**YOUR INSTRUCTIONS**
Every line below should come back exactly as written, though the pictures stay out.

**DATA**
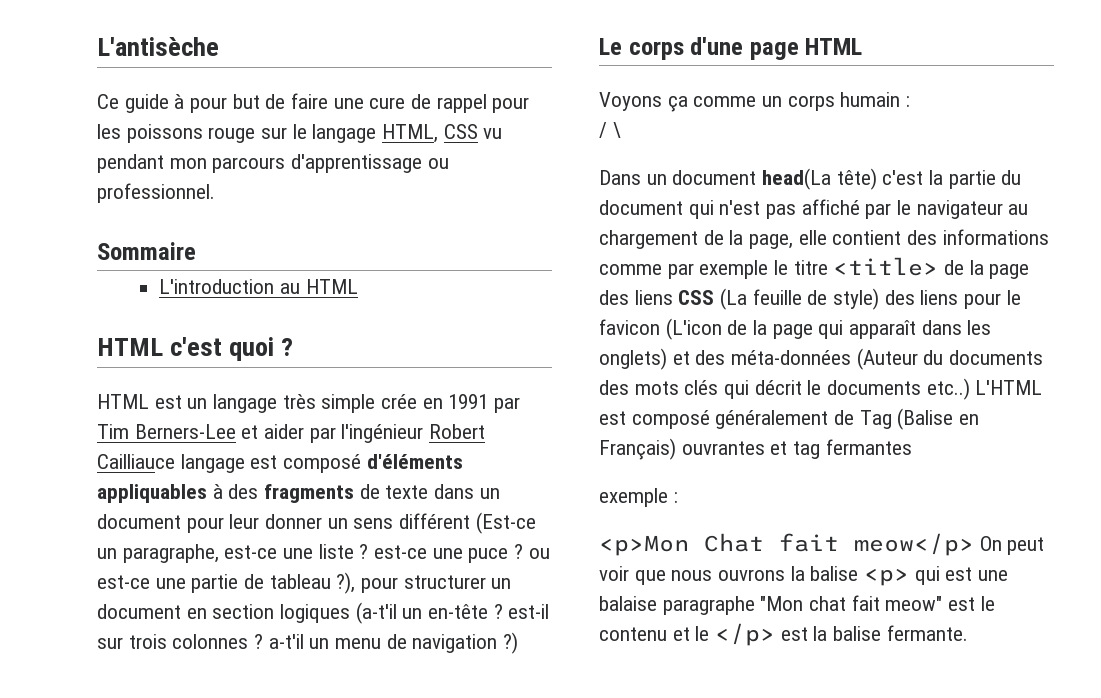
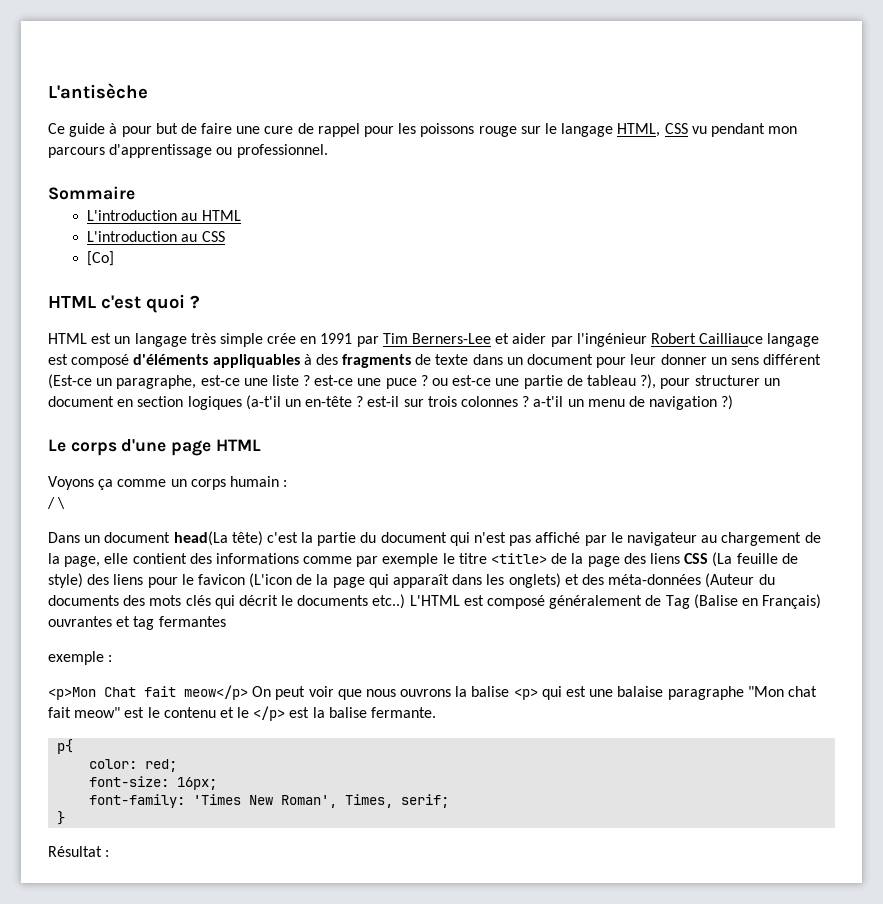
+ L'introduction au CSS
+ [Co]
+ p{
+ color: red;
+ font-size: 16px;
+ font-family: 'Times New Roman', Times, serif;
+ }
+ Résultat :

**RESULT**
+ L'introduction au CSS
+ [Co]
+ p{
+ color: red;
+ font-size: 16px;
+ font-family: 'Times New Roman', Times, serif;
+ }
+ Résultat :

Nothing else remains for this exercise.